We tweet on a regular basis about our portfolio suggestions. Also, we select the tweets of the trading community based on keywords and we retweet the most relevant ones. Hence our tweets are limited what we think is most useful to you.

## What are speeders, sprinters and turbos?

The differences between sprinters, speeders and turbos are marginal. Sprinters are supported by ING, speeders by the German Commerzbank and turbos by the Royal Bank of Scotland (RBS). Basically, all three are financial derivatives that enable you to borrow money for the acquiring of securities. Investing with borrowed money enables you to make much higher profits. Downside is that your losses can also be huge. Because your investments are increased with the leverage factor high profits can be achieved. Leverage works both ways so your losses can also be considerable. Therefore, these leverage products are intended for experienced investors willing to take high risks.

## The relation with exchange traded funds (ETF)

Do speeders, sprinters and turbos compare to exchange traded funds? Yes and no. An exchange traded fund (ETF) is often a combination of stocks in the same ratios as a stock index. ETFs like these track a stock index. Since a stock index contains many stocks in itself, your stock portfolio is well spread over many branches of industries - while you have the advantage of few kinds of effects in your portfolio. This gives you easy risk management. Another advantage of ETFs is that is value is coupled to the index in a fixed ratio. As a result, companies behind ETFs have to buy and sell their ETFs constantly. Every few seconds they change their bid and sell prices with massive volumes behind it. This means that the market is made for you. You always have an opportunity to buy or sell the ETF of your choice. This also holds for sprinters, speeders and turbos; companies behind these leverage products also 'make the market'. If you invest in a leverage product in an index, your portfolio is just as well-balanced as if you would buy an ETF in that index.
Downsideof exchange traded funds are that stock indices are rather stable. Price fluctuations are low. This is where leverage products like index ETFs are different from index tracking leverage products. In short, by choosing the leverage you balance your risk and your profit - all while maintaining a well balanced portfolio. Using sprinters on an index it is easier to make large profits (or losses) than by using an ETF.
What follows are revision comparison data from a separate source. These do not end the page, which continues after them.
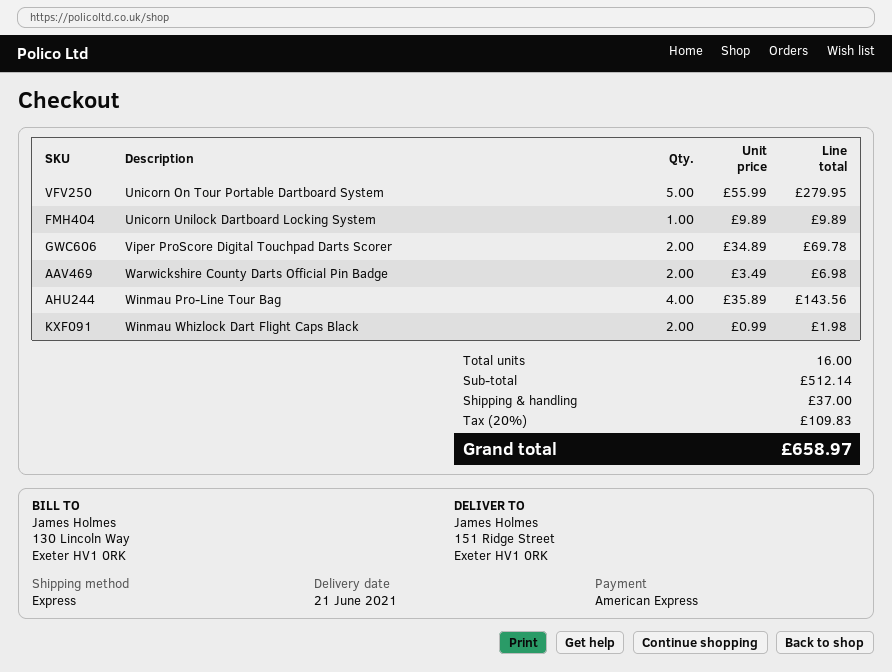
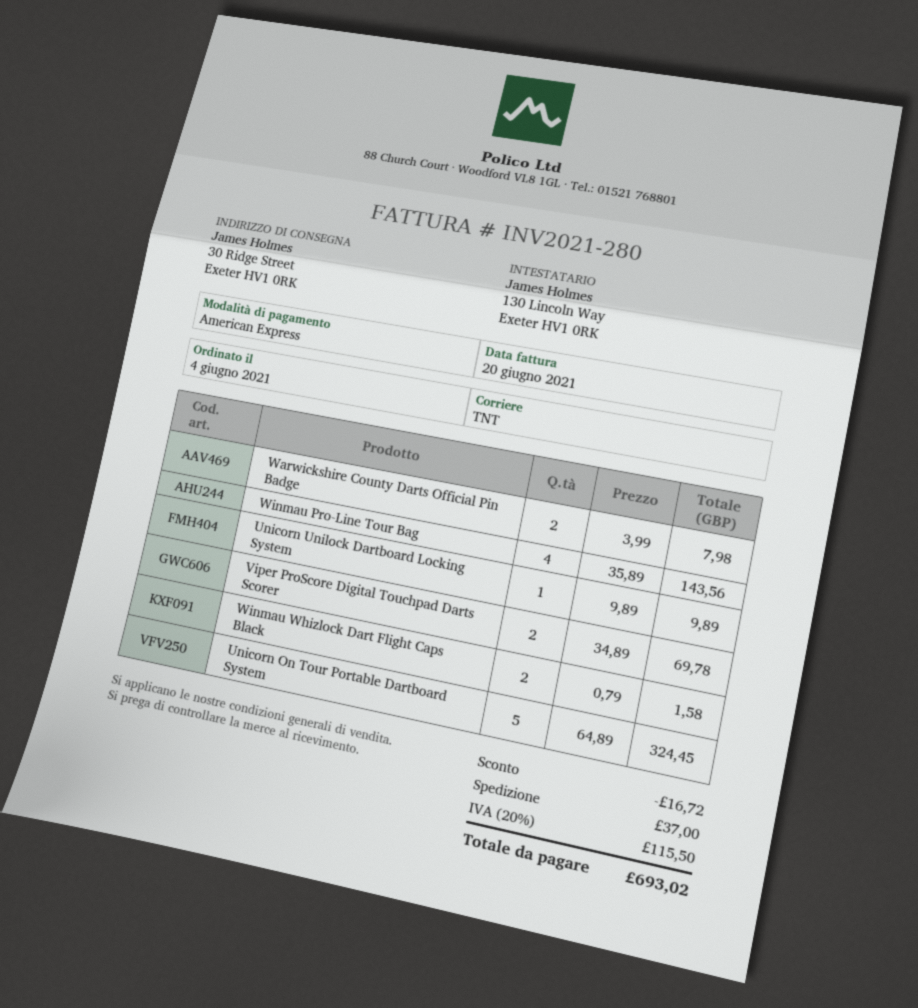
shipping method: express -> TNT
ship to: 151 Ridge Street, Exeter HV1 0RK -> 30 Ridge Street, Exeter HV1 0RK
Unicorn On Tour Portable Dartboard System: 5 x 55.99 = 279.95 -> 5 x 64.89 = 324.45
Warwickshire County Darts Official Pin Badge: 2 x 3.49 = 6.98 -> 2 x 3.99 = 7.98
Winmau Whizlock Dart Flight Caps Black: 2 x 0.99 = 1.98 -> 2 x 0.79 = 1.58
discount: none -> 16.72
tax: 20% = 109.83 -> 20% = 115.50
total: 658.97 -> 693.02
When you invest \$1000 in sprinters in the DAX, you have to chose a leverage factor for your sprinter. Not all possible leverage factors are available. Suppose you select a sprinter with a leverage factor of 6.4. In this case ING will invest \$5400 on top of your \$1000; in total \$6400 is invested. Assuming that the DAX goes up 10%, the \$6400 becomes \$7040. You sell your sprinters and your \$5400 loan is repaid to ING. The return on your investment of \$1000 is \$7040 minus \$5400 = \$1640. If you had bought a DAX tracker you would have made \$100, so the sprinter multiplied your profit with 6.4, the leverage factor. Speeders and turbos are almost equivalent to sprinters. Main difference is the supporting bank.

## The formulas

Sprinters are maintained by ING, a large Dutch bank. ING benefits from the sprinters they offer in several ways. You pay interest on your loan. Therefore, your investment is only successful if the underlying security was more profitable than your loan. Any invested dollar, borrowed or yours, should bring you profit and this is achieved only if, in this case, the DAX index goes up so fast that it compensates the interest on the sprinter. Other ways ING profits from sprinters because of the difference between the sell and buy prices, the spread. This is the price difference at a given moment between the ask and bid prices of a sprinter. ING, RBS and other suppliers of leverage products like sprinters sometimes increase the spread to reduce their risks and maximise their profits.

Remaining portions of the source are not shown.